In the first two decades of Israeli tech, the local industry lacked growth capital. It was this which led many founders in Israel to sell their companies to multinational tech companies before they had really realised their full potential. In the last 5-7 years, leading funds with a growth focus have understood the great potential of Israeli companies by providing more capital to allow for extended growth and the ability to avoid selling companies too early. To put this into perspective, we have moved from about $3 billion a year invested in the ecosystem roughly 7 years ago, to close to $27 billion invested in 2021. Israel today houses 8% of the global unicorn count and had 75 IPOs of technology companies on the various equity exchanges around the world.

Q. What challenges do you face as a tech investor, why is it helpful to have a diverse investing team?

The job of assessing a good investment and separating those from the less promising ones is not trivial. Typically, you meet an entrepreneur or team of entrepreneurs, and they tell you what they're going to do. However, it is very hard to judge how successful they will be by their pitch alone. Especially since the entrepreneurs, while brilliant, are often without a prior track record. This leads many investors to invest in entrepreneurs that are closer to them culturally or gender wise, etc. However, at the end of the day, the end users of tech are not all men, or all women, they're not all necessarily American or British, and so on. Therefore, the more diverse a group of people evaluating an investment, the better. Deciding to invest is usually a collaborative process, so it makes sense that if you have a diverse investing team, you're able to judge the investment in a much more holistic and comprehensive way.

In terms of female entrepreneurs, I'd say that historically there were not as many female investors for them to connect with. Women and underrepresented minorities had a hard time getting funded. What they ended up doing is being entrepreneurial regardless, they founded their companies by bootstrapping them, and as a result, used their resources carefully. They very quickly became profitable because they had no other choice. This phenomenon was called the Zebra as opposed to the Unicorn. At Blackstone, we're lucky enough to have strong female representation within our deal teams and have invested in great companies that were founded by female entrepreneurs, which today have grown into successful global leading businesses.

Q. What are the challenges that you and investors are facing right now?

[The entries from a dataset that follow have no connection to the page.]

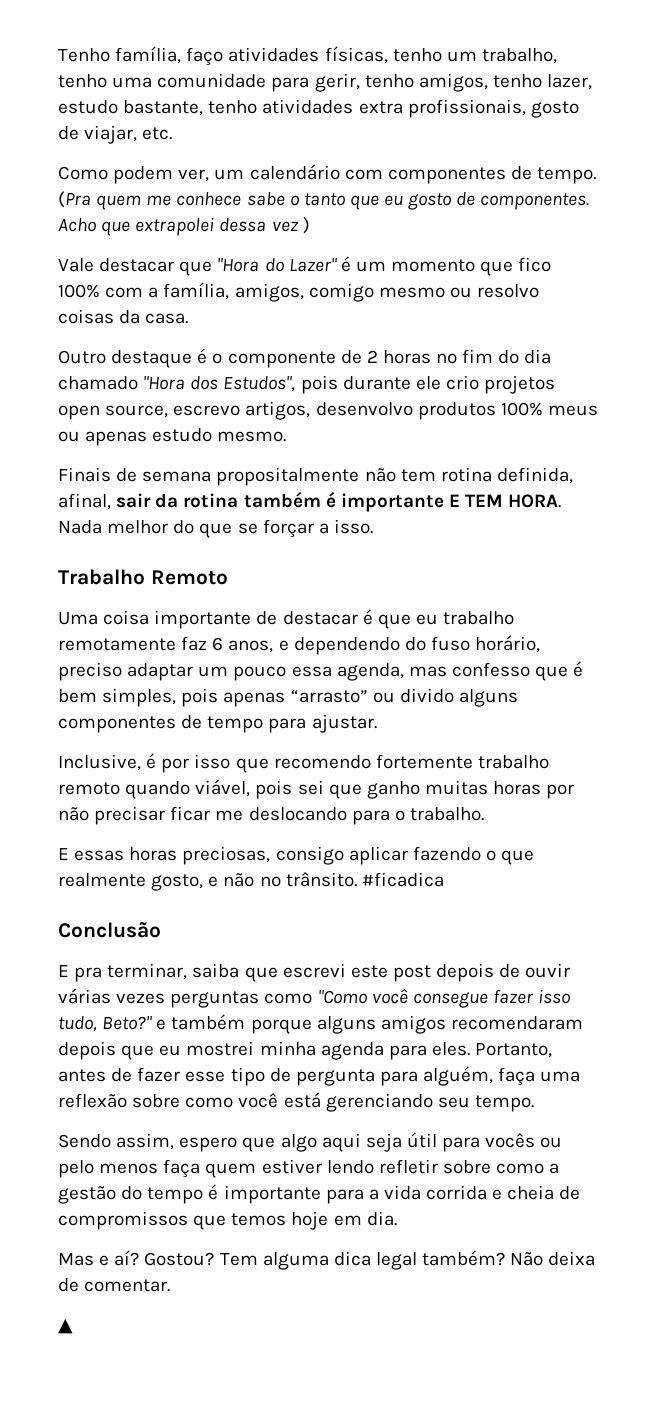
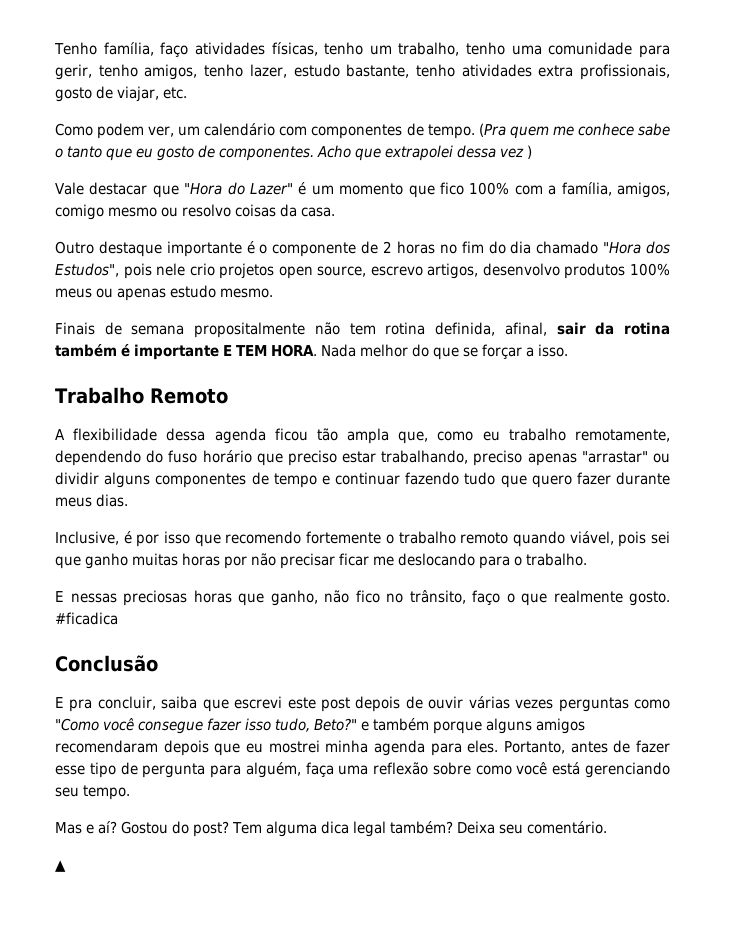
(193, 359) none -> [166,241,242,257] importante
[342,376,441,390] durante ele -> [156,263,186,276] nele
[58,609,515,629] [58,635,541,655] [58,661,584,681] [58,688,518,707] [58,714,377,733] Uma coisa importante de destacar é que eu trabalho remotamente faz 6 anos, e dependendo do fuso horário, preciso adaptar um pouco essa agenda, mas confesso que é bem simples, pois apenas “arrasto” ou divido alguns componentes de tempo para ajustar. -> [55,428,670,444] [55,450,670,466] [55,472,670,488] [55,494,128,507] A flexibilidade dessa agenda ficou tão ampla que, como eu trabalho remotamente, dependendo do fuso horário que preciso estar trabalhando, preciso apenas "arrastar" ou dividir alguns componentes de tempo e continuar fazendo tudo que quero fazer durante meus dias.
(473, 761) none -> [385,534,394,544] o
[74,846,535,865] [58,872,357,891] essas horas preciosas, consigo aplicar fazendo o que realmente gosto, e não no trânsito. -> [70,590,670,606] nessas preciosas horas que ganho, não fico no trânsito, faço o que realmente gosto.
[107,963,188,980] terminar, -> [97,696,156,710] concluir,
[58,1132,563,1152] [58,1159,560,1178] [58,1184,581,1204] [58,1211,397,1230] // Sendo assim, espero que algo aqui seja útil para vocês ou pelo menos faça quem estiver lendo refletir sobre como a gestão do tempo é importante para a vida corrida e cheia de compromissos que temos hoje em dia. -> (130, 792) none
[144,1252,215,1266] Gostou? -> [121,821,229,837] Gostou do post?
[510,1251,596,1266] [58,1278,171,1292] Não deixa de comentar. -> [456,821,607,834] Deixa seu comentário.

Recent events have shaken the world. Consequently, what will happen with our global economy is somewhat tough to predict. COVID caused funding to be diverted to the most challenged sectors and supply chain issues arose, which also caused inflation to rise. Prices of energy are rising because of the conflict in Eastern Europe. The combination of these factors led to an economy that is highly volatile right now. We have witnessed a complete rewriting of companies' valuations and multiples have shrunk dramatically in the public markets. All these things are potentially going to trickle down; people are going to spend less money; companies may see a reduction in demand which will lead to lower revenue levels and the core businesses may be hurt. Margins are already affected. There are market dynamics that have yet to reach equilibrium. I think as investors, we need to be watching carefully and make sure that companies do not go astray, and their businesses continue to grow. I do believe, there may be interesting outcomes from this uncertainty, because from my own experience, I've seen some great companies that were created in similar times to what we're experiencing now. Those companies tend to be more disciplined with their cash and expense management. They're worried about every dollar and that's not a bad thing!